John Morel Gibbs, born on 17 August 1912 in Penarth, was the son of John Angel Gibbs II (1880-1917) and Gladys, née Morel (1880-1951). (Sir Thomas Morel, mayor of Cardiff in 1899, was his grandfather.) From The Leys School he went to St John's College, Cambridge to read law. Later he took an MA in Psychology at University College, London, and qualified as an educational psychologist at Guy's Hospital. In 1939 he registered as a conscientious objector and worked at the West End Hospital for Nervous Diseases. Moving back to Penarth in 1946, he became a lecturer at University College, Cardiff and was also a Visiting Lecturer in Louisiana and Kentucky. He took a particular interest in social work, education policy and play therapy for children, and was instrumental in introducing a vocational course in Social Work at Cardiff. Other offices included that of chairman of the Central Council in Education and Training in Social Work for Wales and Educational Secretary and Psychological Consultant for the Marriage Guidance Council in South Wales.
In 1949 he became a director of the Morel shipping company, which was wound up in 1956. A generous philanthropist, he served the Methodist Church in many roles, including Chairman of the Board of Management of Methodist Schools and Treasurer of the Division of Education and Youth. He took an active interest in both the New Room, Bristol and Wesley's Chapel, London, both of which were supported by the family Trust. He was chairman of Aldersgate Productions and was the inspiration behind the Methodist Church Collection of Modern Christian Art. This was an expression of his and his wife's active interest in and support for British Modernism and its place in the life of the Church.

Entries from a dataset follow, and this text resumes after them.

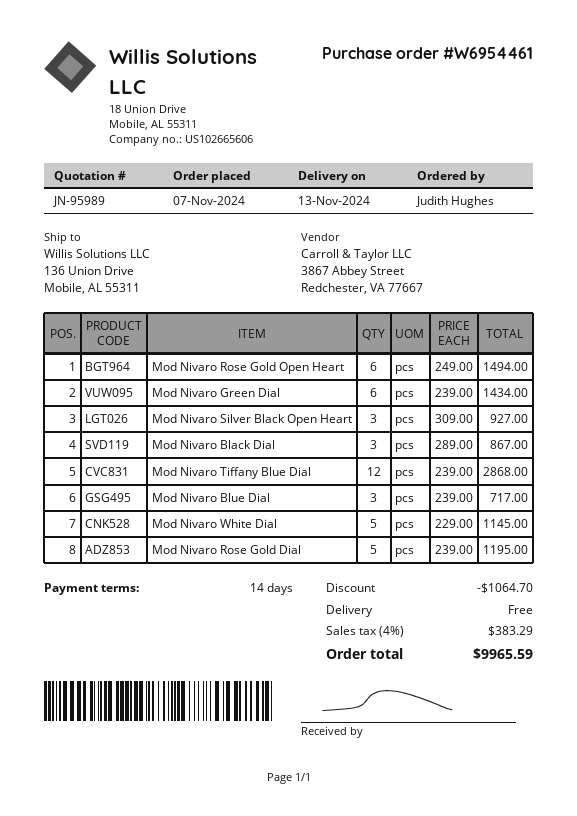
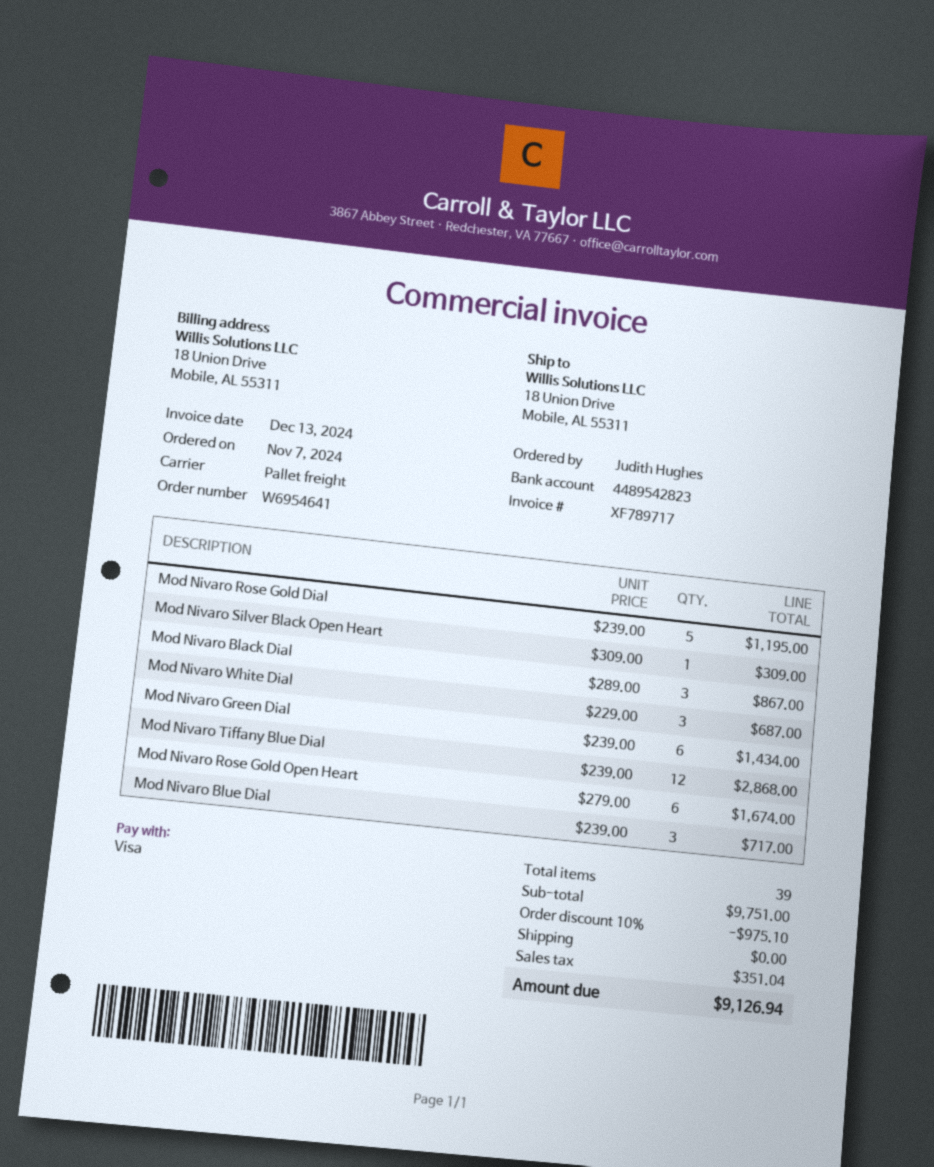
order number: W6954461 -> W6954641
ship to: 136 Union Drive, Mobile, AL 55311 -> 18 Union Drive, Mobile, AL 55311
Mod Nivaro Rose Gold Open Heart: 6 x 249.00 = 1494.00 -> 6 x 279.00 = 1674.00
Mod Nivaro Silver Black Open Heart: 3 x 309.00 = 927.00 -> 1 x 309.00 = 309.00
Mod Nivaro White Dial: 5 x 229.00 = 1145.00 -> 3 x 229.00 = 687.00
discount: 1064.70 -> 975.10
tax: 383.29 -> 351.04
total: 9965.59 -> 9126.94

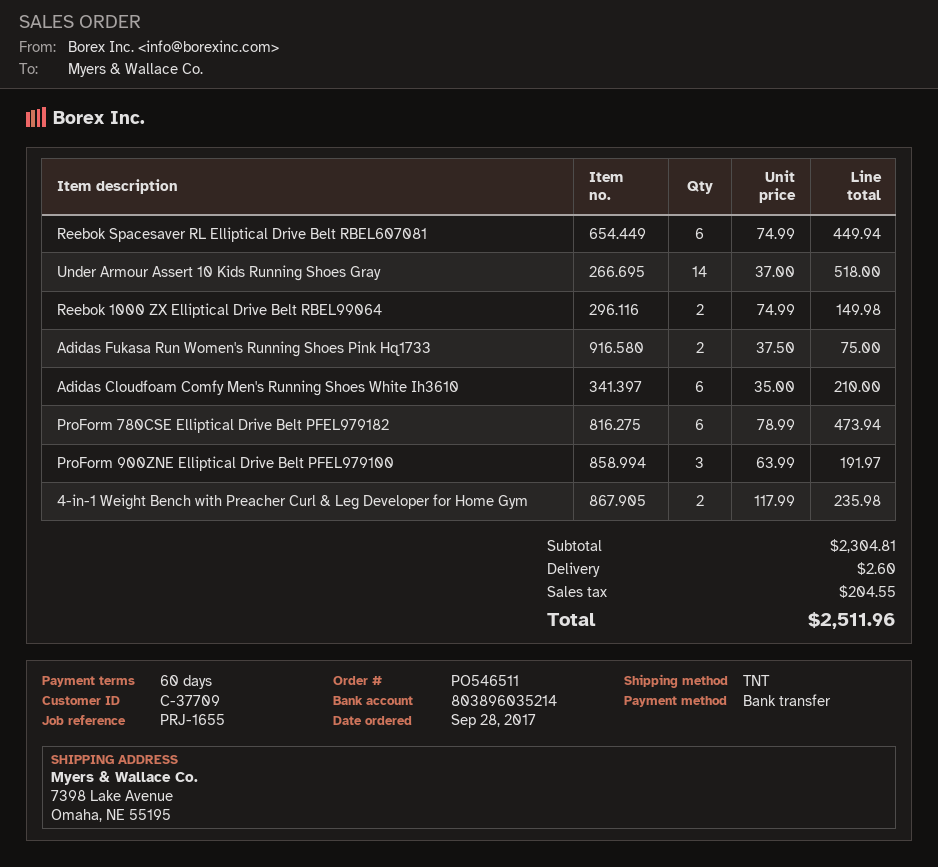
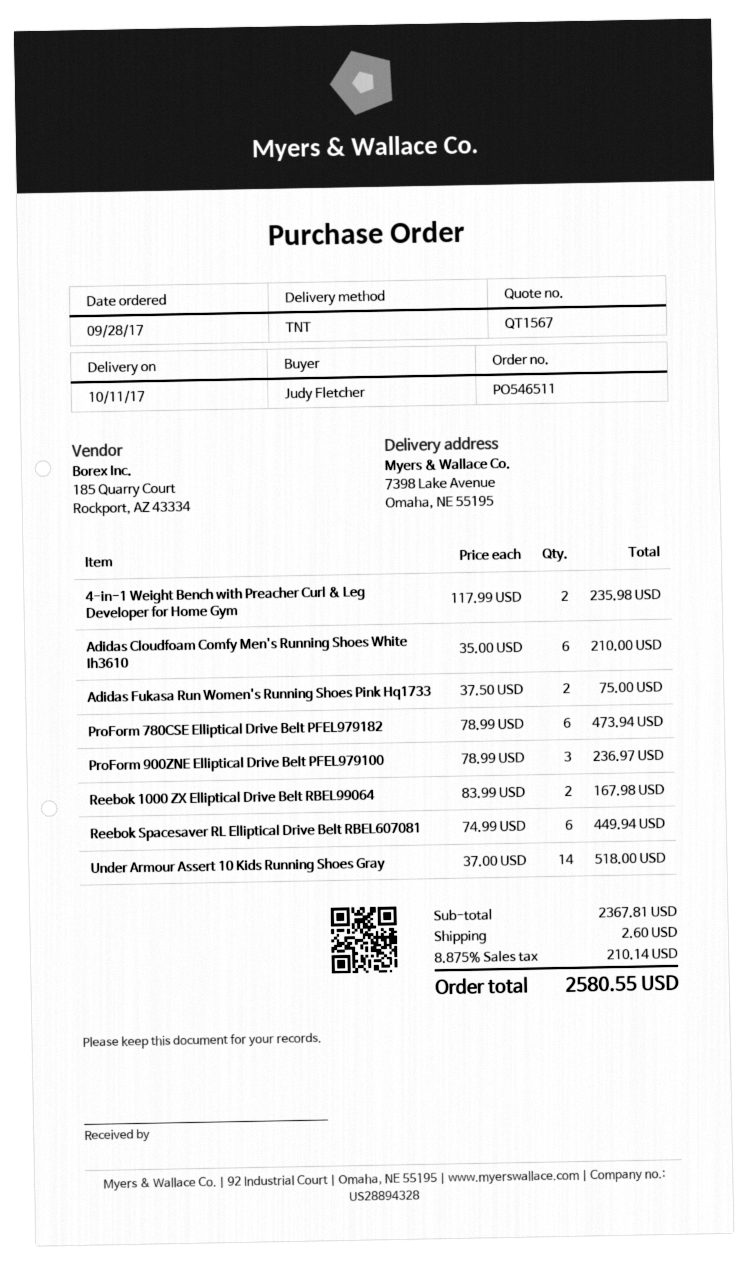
Reebok 1000 ZX Elliptical Drive Belt RBEL99064: 2 x 74.99 = 149.98 -> 2 x 83.99 = 167.98
ProForm 900ZNE Elliptical Drive Belt PFEL979100: 3 x 63.99 = 191.97 -> 3 x 78.99 = 236.97
subtotal: 2304.81 -> 2367.81
tax: 204.55 -> 210.14
total: 2511.96 -> 2580.55

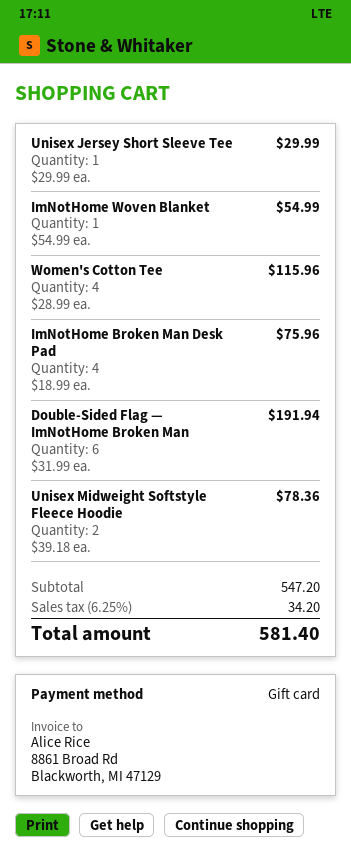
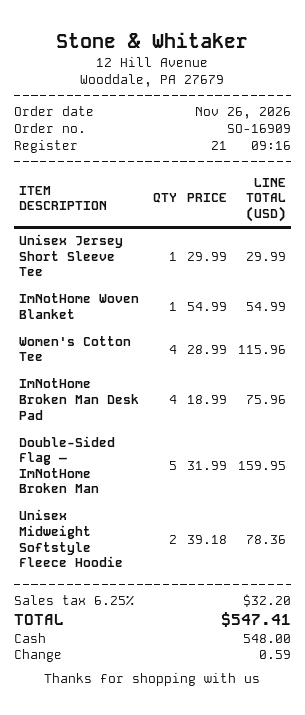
payment method: gift card -> cash
Double-Sided Flag — ImNotHome Broken Man: 6 x 31.99 = 191.94 -> 5 x 31.99 = 159.95
tax: 6.25% = 34.20 -> 6.25% = 32.20
total: 581.40 -> 547.41

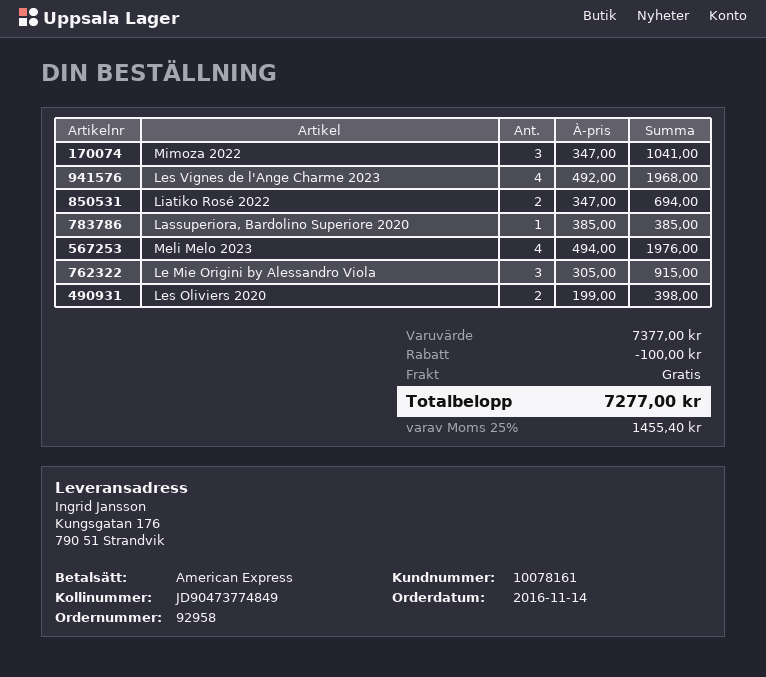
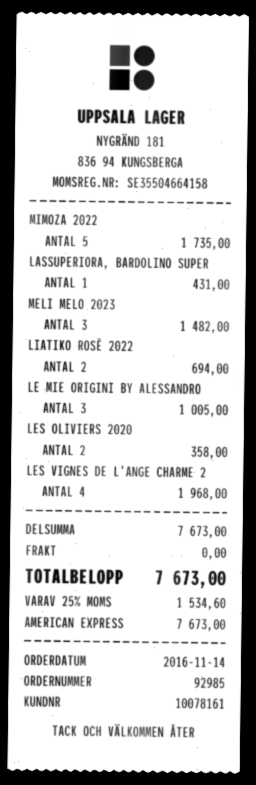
order number: 92958 -> 92985
Mimoza 2022: 3 for 1041.00 -> 5 for 1735.00
Lassuperiora, Bardolino Superiore 2020: 1 for 385.00 -> 1 for 431.00
Meli Melo 2023: 4 for 1976.00 -> 3 for 1482.00
Le Mie Origini by Alessandro Viola: 3 for 915.00 -> 3 for 1005.00
Les Oliviers 2020: 2 for 398.00 -> 2 for 358.00
subtotal: 7377.00 -> 7673.00
discount: 100.00 -> none
tax: 25% = 1455.40 -> 25% = 1534.60
total: 7277.00 -> 7673.00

He was a Sunday Schoolteacher for 37 years and a local preacher for 49 years, and was Vice-President of the Conference in 1958. He died on 16 June 1996.
His wife, Sheila Margaret Noel Newton (1912-2004), was born at King's Norton, Birmingham on 21 January 1912. She was educated at Farringtons School, Chiselhurst. The family moved to South Wales in 1917 and, like the Gibbs, became actively involved in the life of Trinity Methodist Church, Penarth. She and John were married in 1937. During their years in London she was involved with the London Care Committee and they established a theatrical tradition at Clubland in Walworth. Among the plays she wrote were Militant and Triumphant (jointly with her husband) and The Twelve Dancing Princesses, and a dramatization of Pride and Prejudice. Back in Penarth, she was secretary to the District Manses Trust, which she was instrumental in establishing, and chaired the Gibbs Family Trust. She and John formed the Trinity Drama Group and wrote a history of Trinity Church. They gave the sites for the building in Penarth of Methodist International House and Morel Court MHA. Sheila was a representative to Conference for the first time in 1953 and was the first woman to be elected to the connexional General Purposes Committee. She died on 21 April 2004.